Per fare un esempio, siamo nel luglio di quest’anno quando un sequestro di beni per un valore complessivo di ben un milione e mezzo di euro è stato eseguito a carico dei familiari di Totò Riina sulla base della evidente sproporzione tra i redditi dichiarati da moglie e figli e le ingenti quantità di denaro di cui gli stessi potevano disporre – 42.000 euro di assegni emessi a favore dei congiunti detenuti nel giro di sei anni; su tale sproporzione si è fondato il sospetto che quei soldi potessero provenire da attività illecite e su quella base si è disposta la misura di prevenzione.
Facile è intuire i motivi per cui uno strumento del genere presenti dei profili critici, soprattutto per il fatto che applica sanzioni non poco pervasive a soggetti semplicemente indiziati di un reato e non condannati, sulla base di un sospetto dell’autorità giudiziaria. Ragionevole era pensare dunque che, visto il rischio assai concreto di cadere nell’arbitrio – di questi strumenti si serviva il regime fascista per la repressione del dissenso politico – bisognasse limitare questa tipologia di istituti solo a reati dalla grande pericolosità sociale, quali mafia e terrorismo, come era fino a qualche giorno fa. Abbandonatasi all’ubriacatura da fine legislatura, la politica di questo Paese ha deciso di piegarsi inerme al “modello Mafia Capitale”.
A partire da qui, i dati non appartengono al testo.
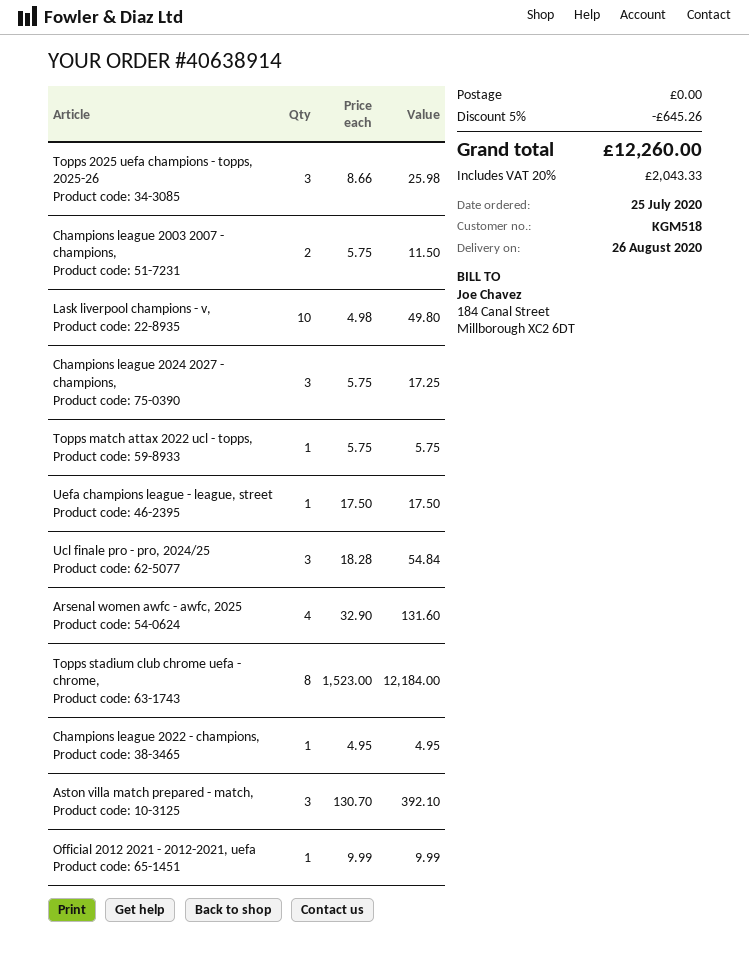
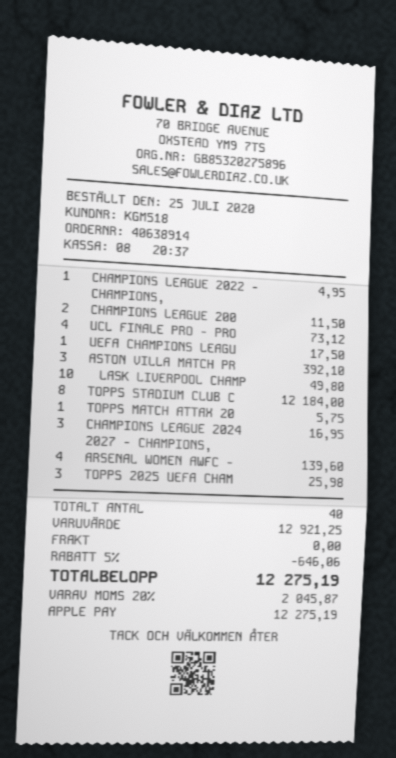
Champions league 2024 2027 - champions,: 3 for 17.25 -> 3 for 16.95
Ucl finale pro - pro, 2024/25: 3 for 54.84 -> 4 for 73.12
Arsenal women awfc - awfc, 2025: 4 for 131.60 -> 4 for 139.60
Official 2012 2021 - 2012-2021, uefa: 1 for 9.99 -> none
discount: 5% = 645.26 -> 5% = 646.06
tax: 20% = 2043.33 -> 20% = 2045.87
total: 12260.00 -> 12275.19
Quel teorema barbaro, bocciato nelle aule di tribunale ma risuscitato miracolosamente a Montecitorio, che vorrebbe addirittura sancire per legge l’assai pericolosa equiparazione tra mafia e corruzione. Pericolosa, seppur ad una prima riflessione quasi accettabile, perché concepita non su un’analisi reale delle cause dei fenomeni di corruttela nel nostro Paese, analisi che imporrebbe di affiancare a misure di tipo repressivo un’attenta revisione della eccessiva pervasività della Pubblica Amministrazione nel sistema economico italiano, ma concepita come strumento per giustificare il sospetto sistematico, l’infangamento a mezzo stampa, la profonda forzatura delle più basilari garanzie costituzionali, a volte persino a prescindere dalle reali finalità processuali.
Non si possono offrire alibi alla barbarie, come sembra che con tanta leggerezza il nostro Parlamento abbia fatto. Fa paura un Paese che si abbandona a queste logiche. Un Paese che si inchina irragionevolmente a chi, portando sul petto la sua medaglietta di latta con scritto “antimafia”, sembra bearsi di un mondo in cui tutti i buoni possono diventare cattivi, se hanno un dito puntato contro. Questa parola, “antimafia”, sembra essere oramai diventata un magico espediente dietro il quale nascondere i più sinistri istinti giacobini di certa politica italiana. Al posto dei martiri con la toga, di Falcone e Borsellino, di quanti hanno dato il sangue perché pensavano che la Giustizia, come civiltà dell’Uomo, fosse un orizzonte a cui dover aspirare, ci troviamo oggi invece quelli della legalità spocchiosa, le Rosy Bindi, quanti sembrano riuscire a riempire la nullità assoluta delle loro menti solo cercando la pagliuzza negli occhi degli altri.